From the listing below, reproduce word for word the part that opens with the line containing "BNBUSDT: 2 x" and closes with the line containing "total: 352223.53 -> 345974.11"; reproduce nothing else.

### The data:
+===+

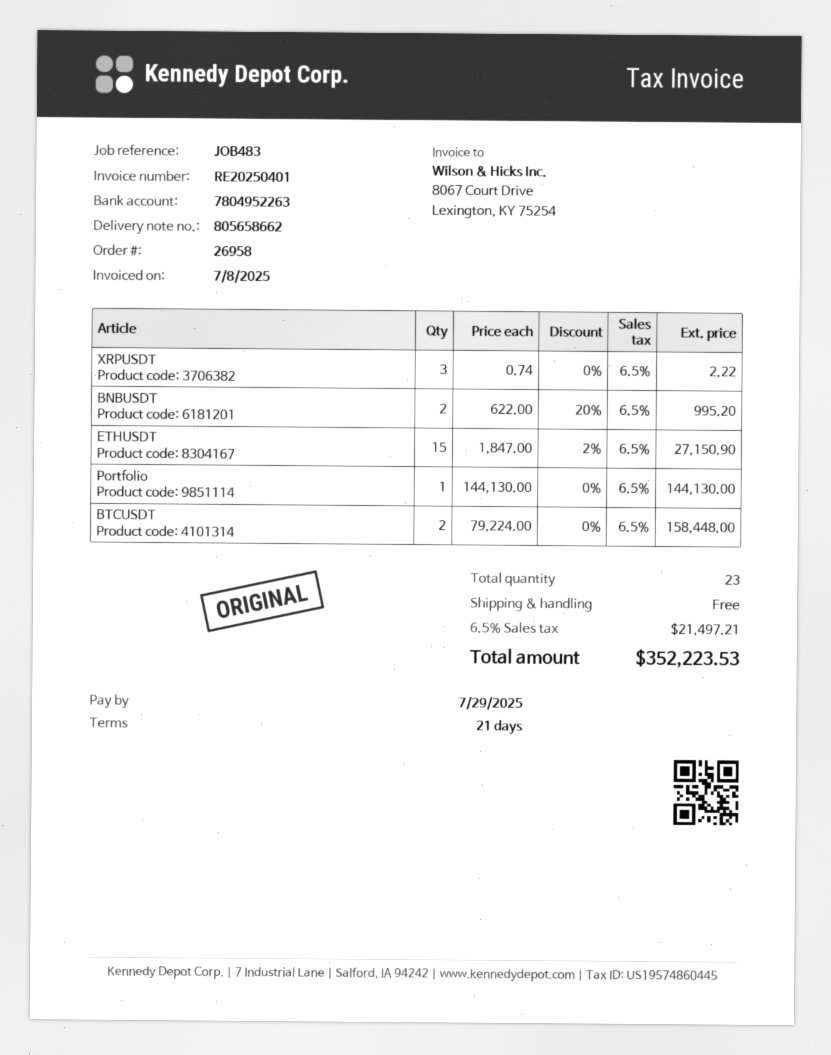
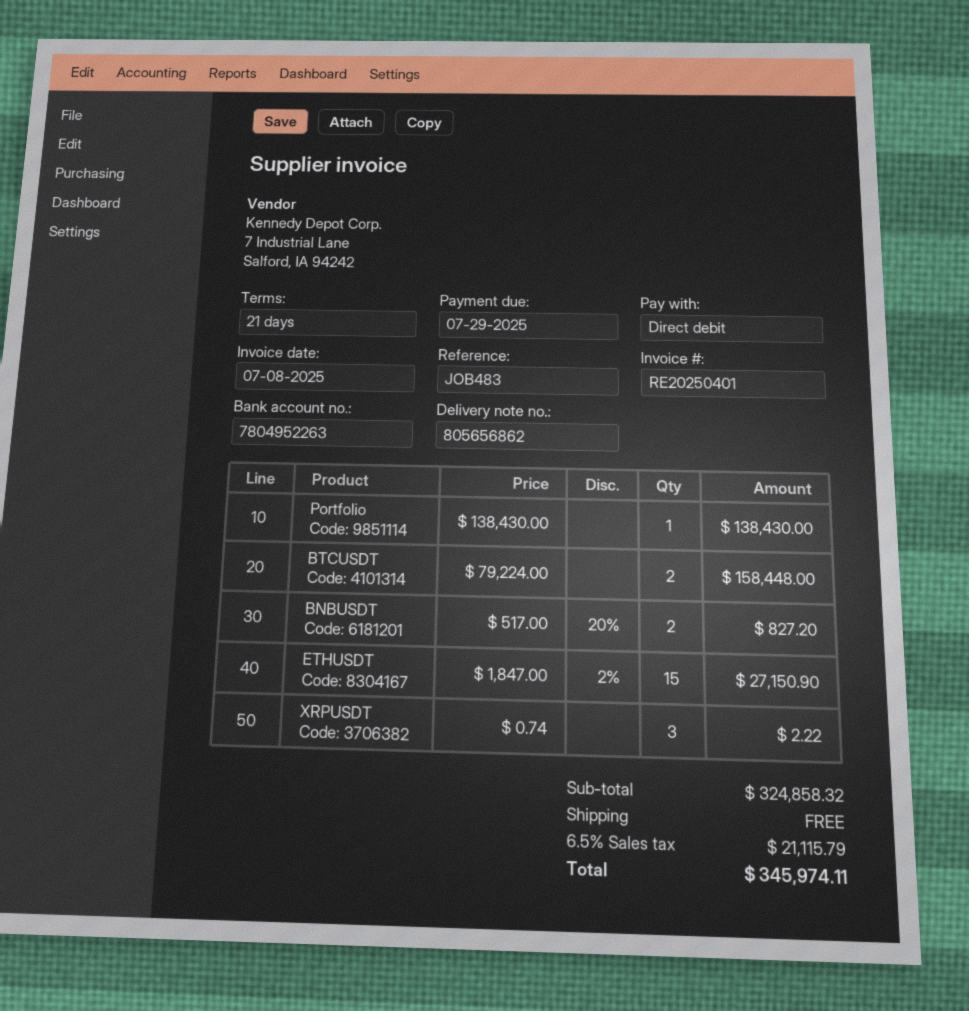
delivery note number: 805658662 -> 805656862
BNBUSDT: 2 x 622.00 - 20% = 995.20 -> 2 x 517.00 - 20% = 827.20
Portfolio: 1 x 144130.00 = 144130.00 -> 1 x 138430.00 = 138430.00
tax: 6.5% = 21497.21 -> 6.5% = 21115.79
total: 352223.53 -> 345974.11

+===+

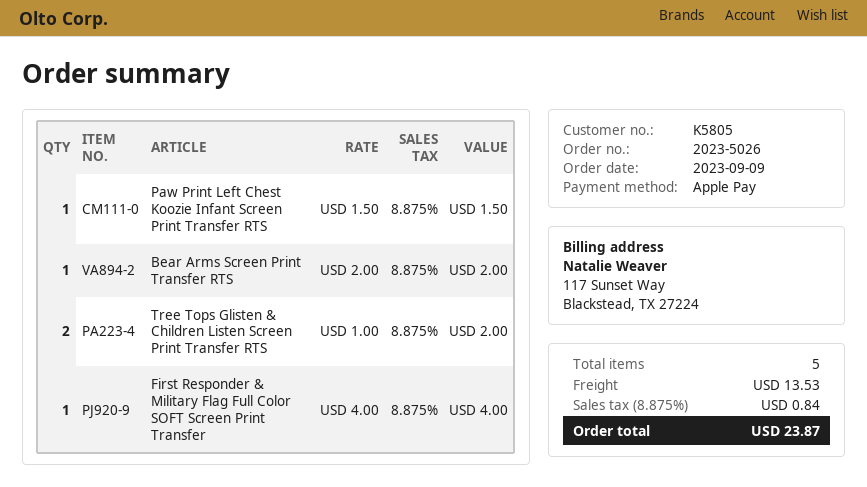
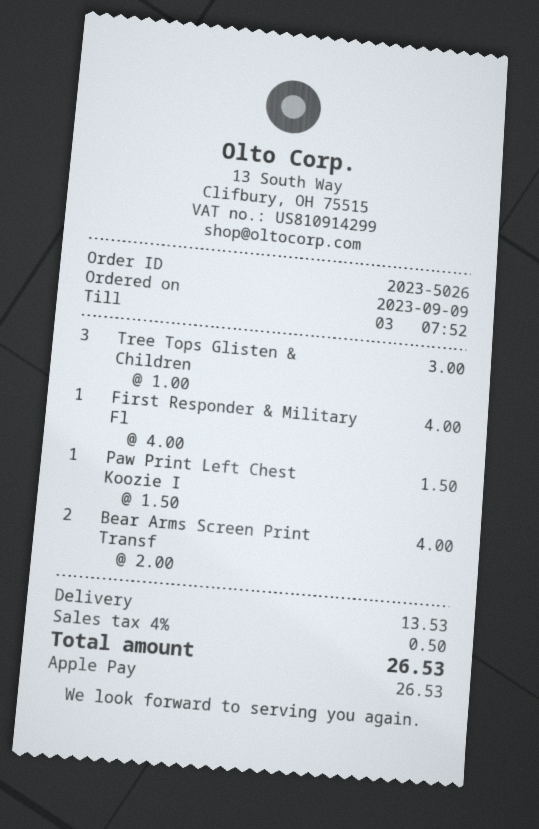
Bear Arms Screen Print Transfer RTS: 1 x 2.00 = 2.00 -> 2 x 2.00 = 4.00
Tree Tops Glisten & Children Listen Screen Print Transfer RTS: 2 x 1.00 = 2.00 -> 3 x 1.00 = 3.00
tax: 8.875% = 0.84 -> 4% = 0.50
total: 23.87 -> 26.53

+===+

### Answer to the exercise:
BNBUSDT: 2 x 622.00 - 20% = 995.20 -> 2 x 517.00 - 20% = 827.20
Portfolio: 1 x 144130.00 = 144130.00 -> 1 x 138430.00 = 138430.00
tax: 6.5% = 21497.21 -> 6.5% = 21115.79
total: 352223.53 -> 345974.11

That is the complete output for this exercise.